A COLLEGE is powering forward to lower its carbon footprint thanks to a major investment in heating and electrical technology.

Darlington College is undergoing major upgrades with the installation of three brand new gas powered boilers and a combined heating power generator that is expected to result in carbon savings of around 345 tonnes a year.

Solar panels on the Child Care Centre and Sports Hall roofs, replacement LED lights and a state of the art building management system are also expected to save almost 2.5 million kWh of power which should create significant financial savings, that will free up funds for improving the student experience in other areas.

The new equipment, a £1.8m investment made with the support of the European Regional Development Fund, a Barclays Bank Green Asset facility and college reserves, will give Darlington College the ability to be an energy hub for the whole of Central Park, if required.

It also raises the green credentials of a learning facility designed, built and opened more than 14 years ago in line with the aims of the Strategic Economic Plan for the Tees Valley. It will be a major contribution to the overall carbon saving targets across the Tees Valley, thereby benefiting the whole region.

Darlington College’s Director of Finance and Corporate Resources Andrew Hayday said: “Since we built the college 14 years ago technology has moved on and the old equipment was fast becoming obsolete and expensive to run and maintain, we were ready for something market leading.

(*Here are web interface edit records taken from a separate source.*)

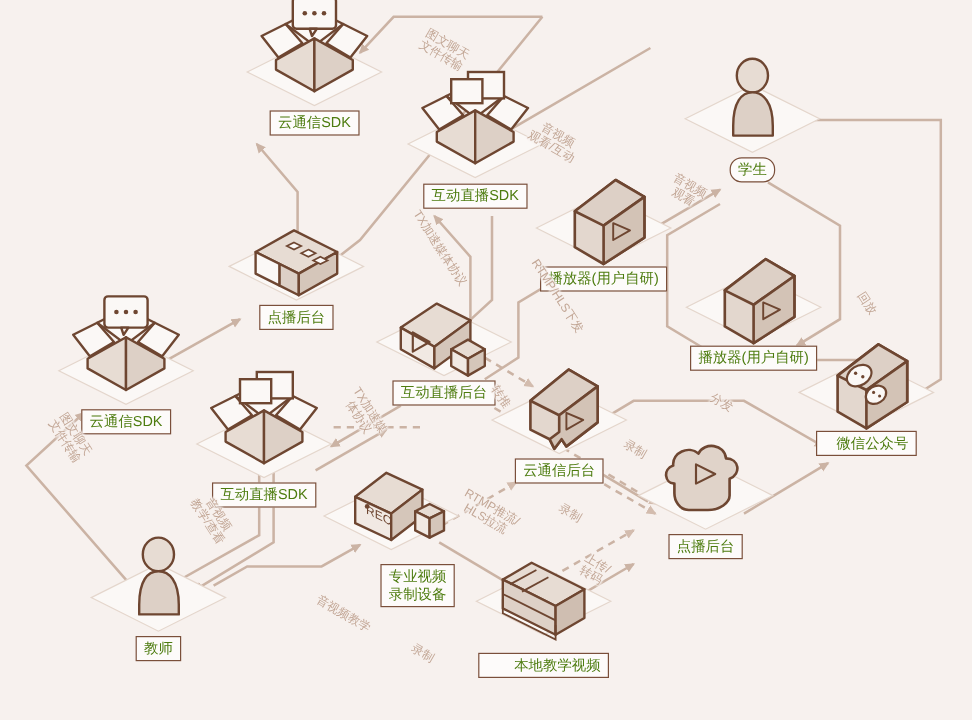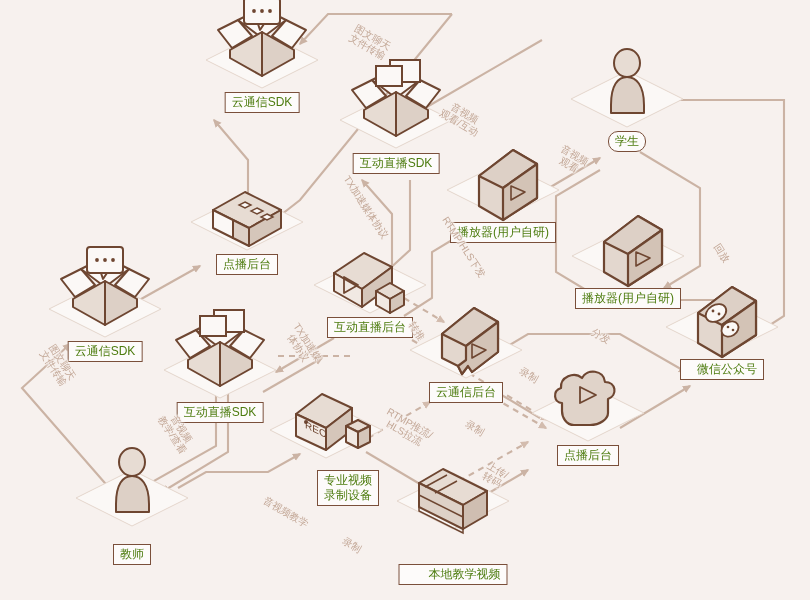--- a/index.html
+++ b/index.html
@@ -289,22 +289,22 @@
       <div class="node-label" style="left: 628px; top: 288px;">播放器(用户自研)</div>
       <div class="node-label" style="left: 247px; top: 254px;">点播后台</div>
       <div class="node-label" style="left: 105px; top: 341px;">云通信SDK</div>
       <div class="node-label" style="left: 370px; top: 317px;">互动直播后台</div>
       <div class="node-label" style="left: 722px; top: 359px; padding-left: 16px;">微信公众号</div>
       <div class="node-label" style="left: 466px; top: 382px;">云通信后台</div>
       <div class="node-label" style="left: 220px; top: 402px;">互动直播SDK</div>
       <div class="node-label" style="left: 588px; top: 445px;">点播后台</div>
       <div class="node-label" style="left: 348px; top: 470px;">专业视频
 录制设备</div>
-      <div class="node-label" style="left: 453px; top: 564px; padding-left: 29px;">本地教学视频</div>
-      <div class="node-label" style="left: 132px; top: 544px;">教师</div>
+      <div class="node-label" style="left: 453px; top: 544px; padding-left: 29px;">本地教学视频</div>
+      <div class="node-label" style="left: 132px; top: 530px;">教师</div>
     </div>
   <div id="edge-labels">
       <div class="edge-label" style="left: 370px; top: 42px; transform: translate(-50%, -50%) rotate(30deg);">图文聊天
 文件传输</div>
       <div class="edge-label" style="left: 462px; top: 118px; transform: translate(-50%, -50%) rotate(30deg);">音视频
 观看/互动</div>
       <div class="edge-label" style="left: 572px; top: 160px; transform: translate(-50%, -50%) rotate(30deg);">音视频
 观看</div>
       <div class="edge-label" style="left: 366px; top: 207px; transform: translate(-50%, -50%) rotate(57deg);">TX加速媒体协议</div>
       <div class="edge-label" style="left: 464px; top: 247px; transform: translate(-50%, -50%) rotate(57deg);">RTMP/HLS下发</div>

“We put in a bid to ERDF and have managed to secure a 60 per cent funding contribution and the new equipment will allow us to generate our own power on site, reducing the amount we have to take from the grid, thereby lowering our energy bills and more importantly our carbon footprint.”

Head of Estates and Site Services James Butterfield added: “This is great news for the college as the changes will improve the learning environment for staff and students, cut bills, make us less vulnerable to power cuts and lower the amount of greenhouse gases.

“The whole site will be controlled from one touchscreen command wall which will pinpoint  live performance and quickly identify faults. It will make the system much more controllable and user friendly.”